DATA TO EXAMINE:
···
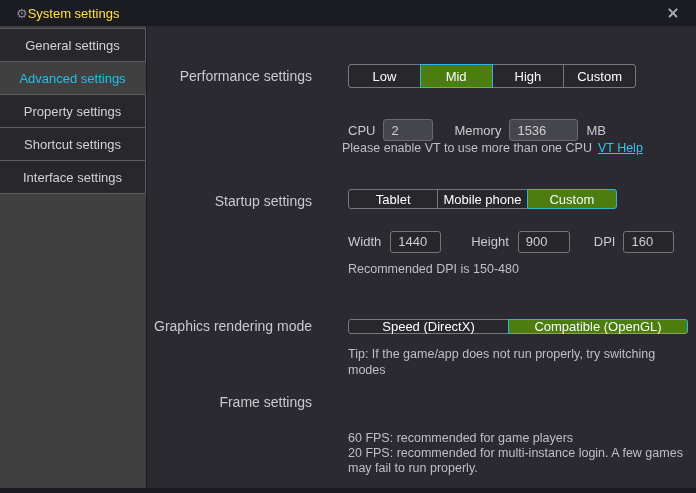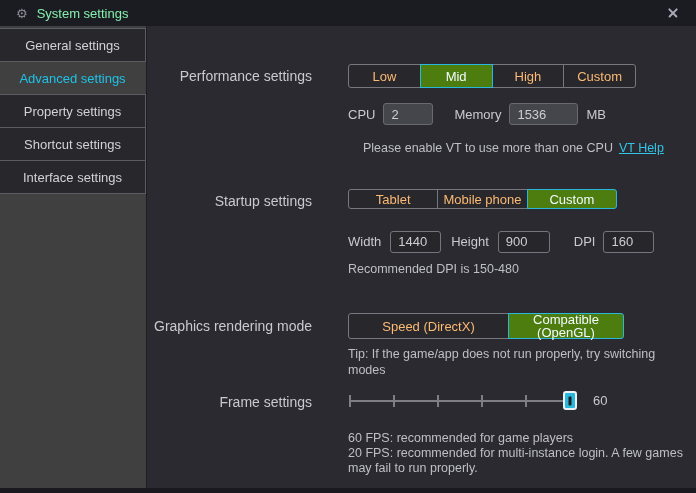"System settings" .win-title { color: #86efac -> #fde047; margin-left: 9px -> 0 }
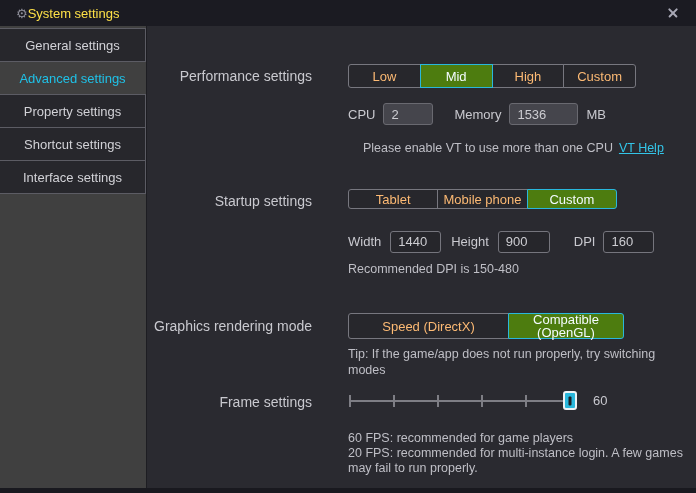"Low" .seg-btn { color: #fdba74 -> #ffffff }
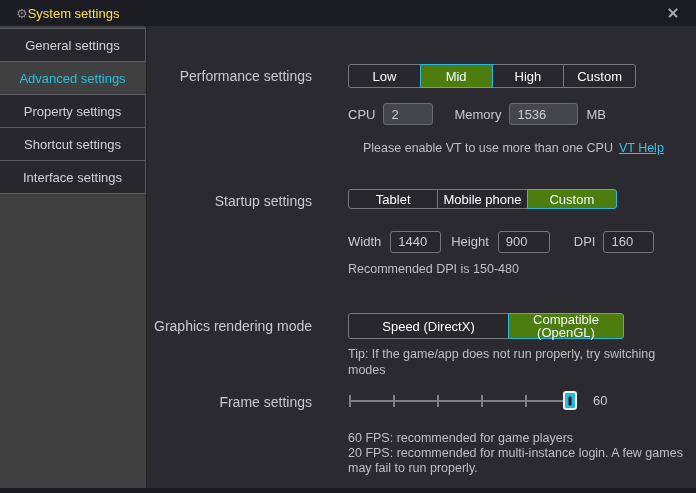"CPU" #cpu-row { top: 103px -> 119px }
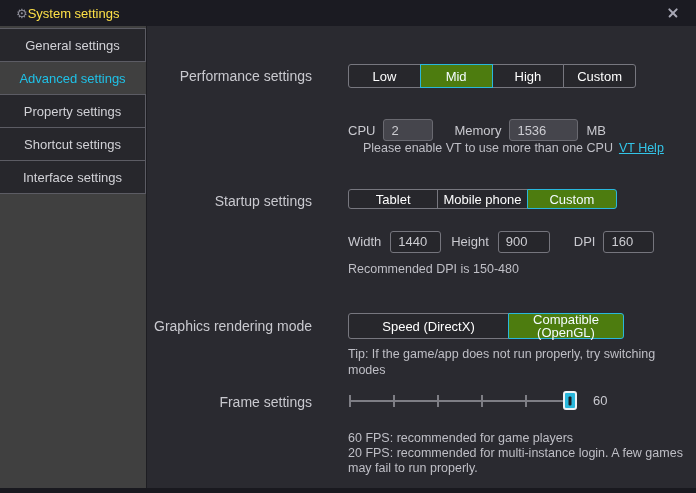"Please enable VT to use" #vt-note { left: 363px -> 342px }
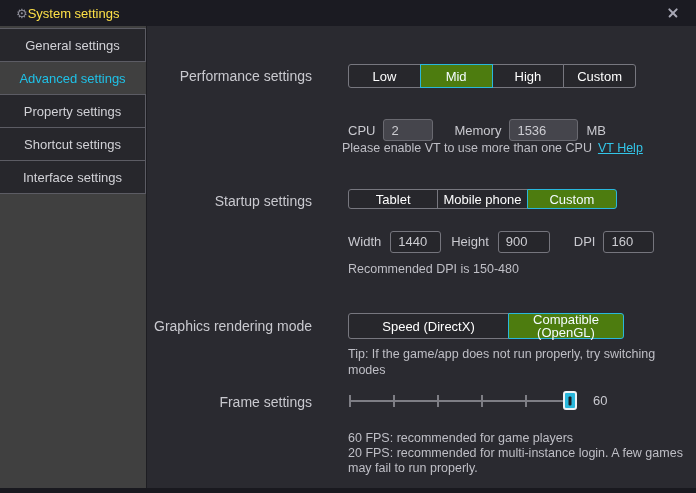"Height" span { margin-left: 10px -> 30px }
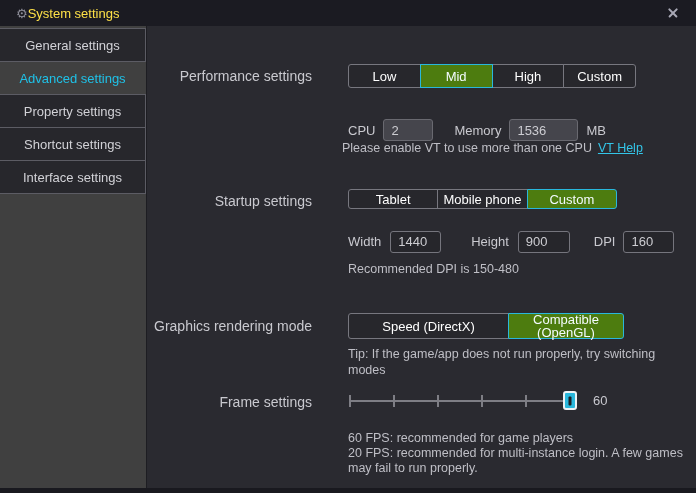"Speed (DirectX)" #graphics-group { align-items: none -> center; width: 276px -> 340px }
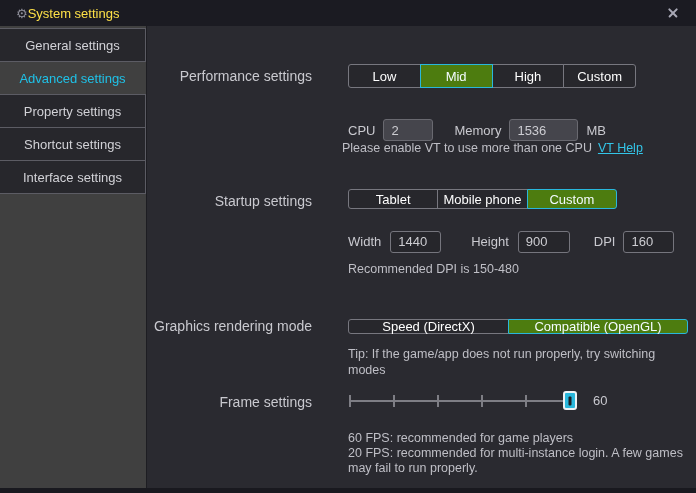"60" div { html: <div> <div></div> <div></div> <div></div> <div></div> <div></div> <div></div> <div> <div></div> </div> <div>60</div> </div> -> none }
···
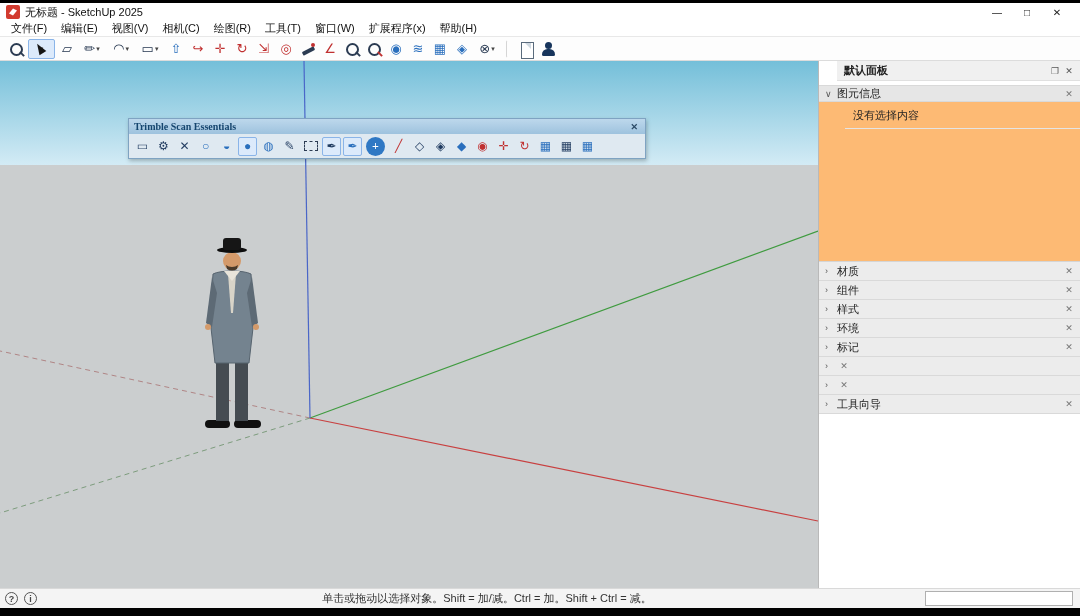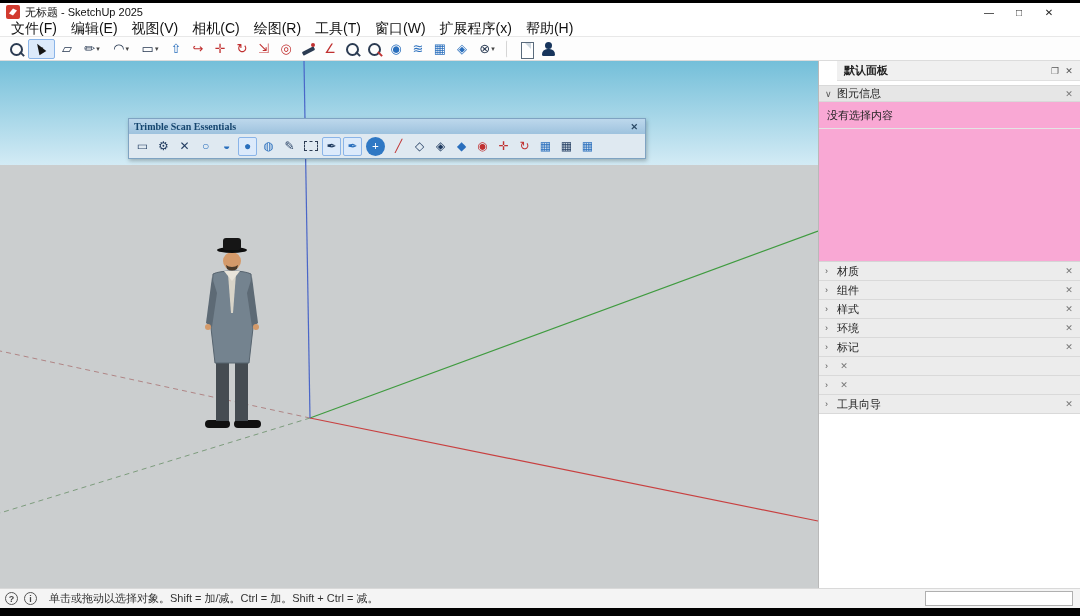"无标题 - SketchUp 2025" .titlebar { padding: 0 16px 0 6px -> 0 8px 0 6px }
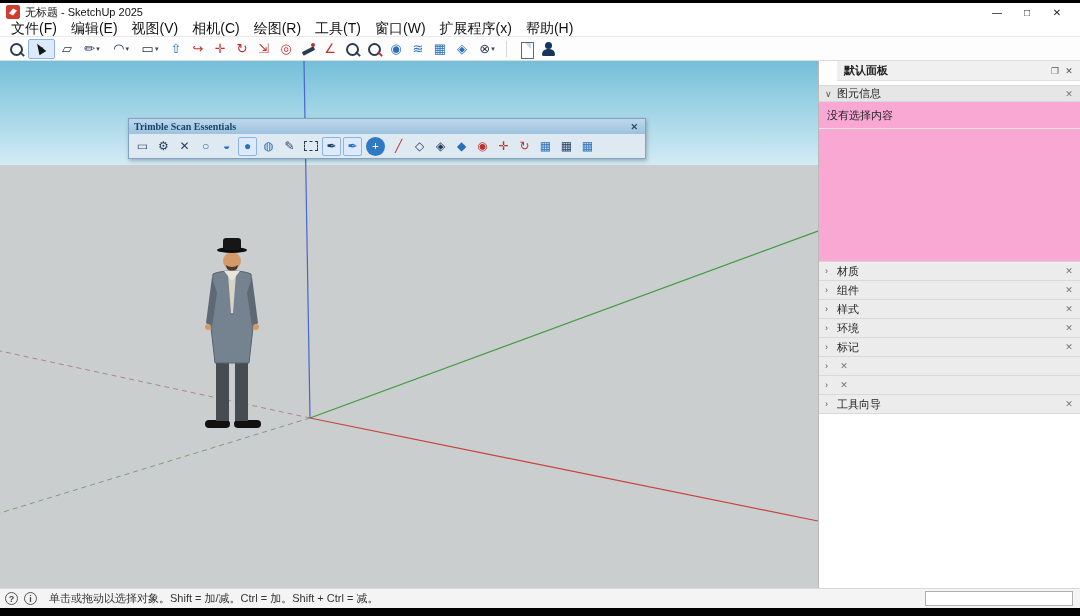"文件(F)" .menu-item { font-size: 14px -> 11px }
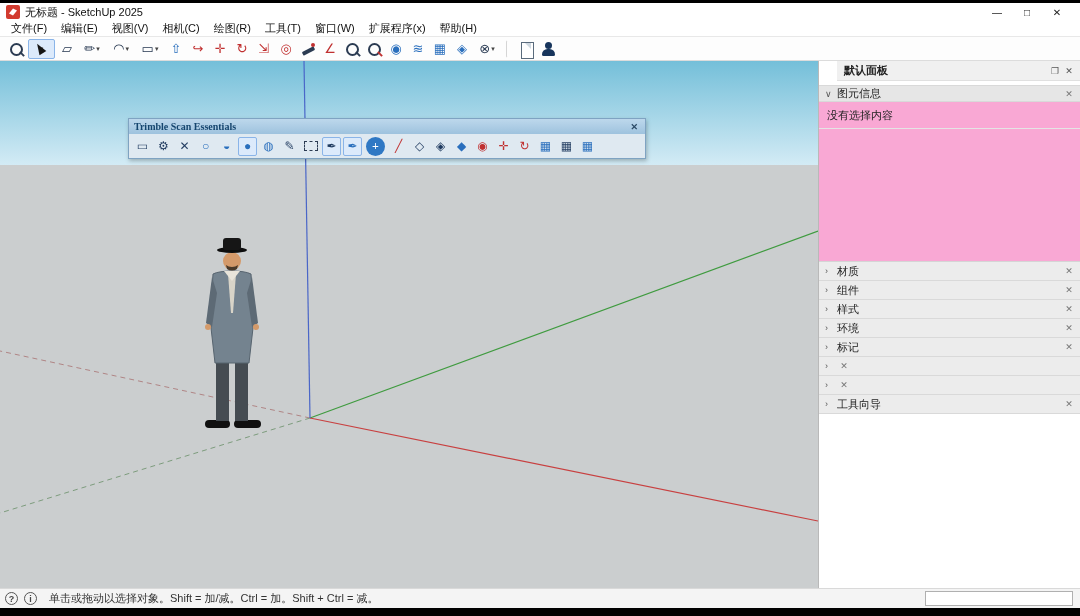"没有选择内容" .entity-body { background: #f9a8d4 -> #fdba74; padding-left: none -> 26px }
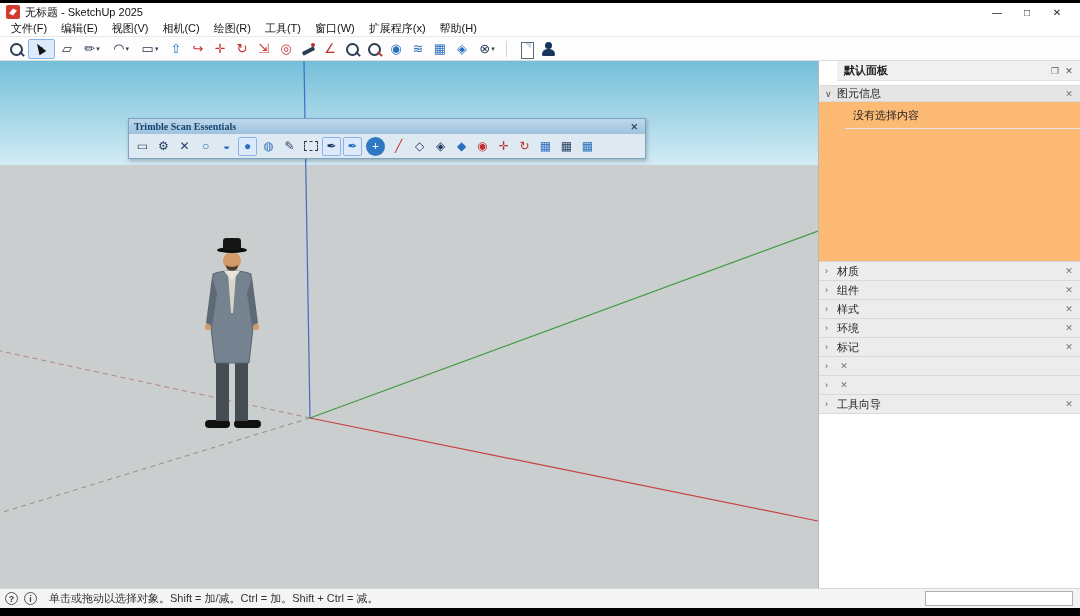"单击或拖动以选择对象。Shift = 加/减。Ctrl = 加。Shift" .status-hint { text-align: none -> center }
···
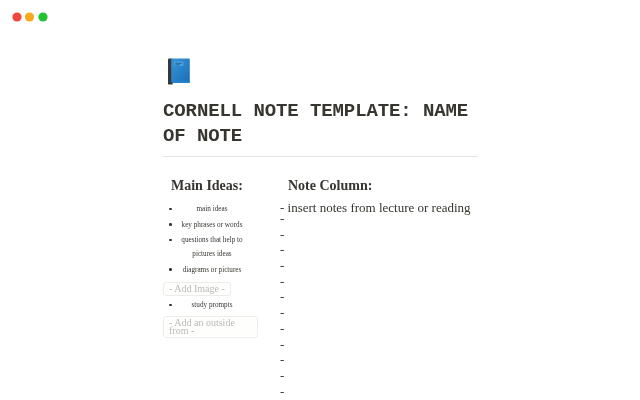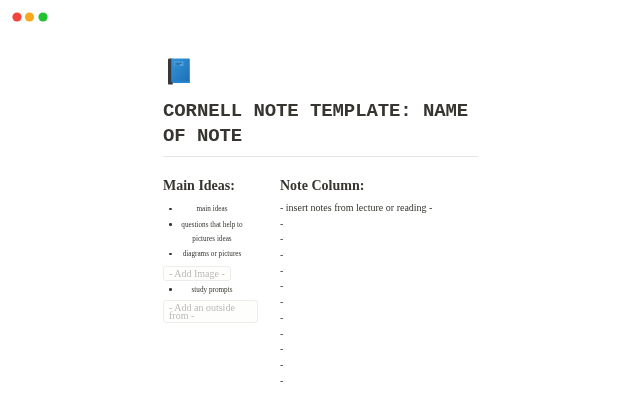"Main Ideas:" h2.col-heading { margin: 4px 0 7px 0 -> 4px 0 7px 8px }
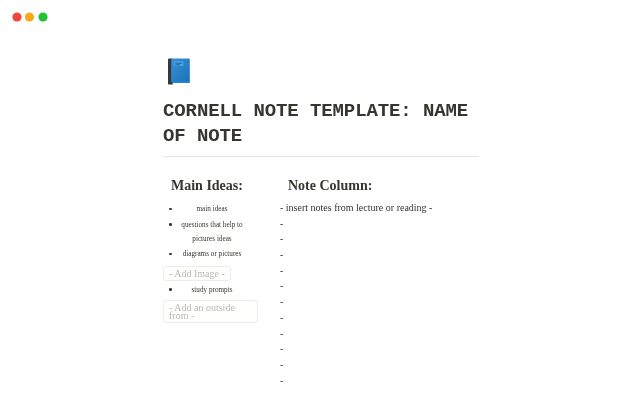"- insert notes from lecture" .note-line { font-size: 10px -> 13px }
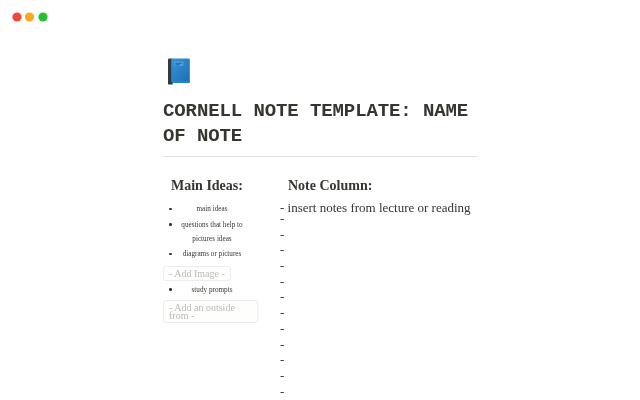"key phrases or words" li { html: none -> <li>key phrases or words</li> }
···
ACTIVITY: Output exactly the lines above, from the line with "align-items: none ->" to the line with "html: <div> <div></div>", both included; skip the pictures.

ANSWER BOX:
"Speed (DirectX)" #graphics-group { align-items: none -> center; width: 276px -> 340px }
"60" div { html: <div> <div></div> <div></div> <div></div> <div></div> <div></div> <div></div> <div> <div></div> </div> <div>60</div> </div> -> none }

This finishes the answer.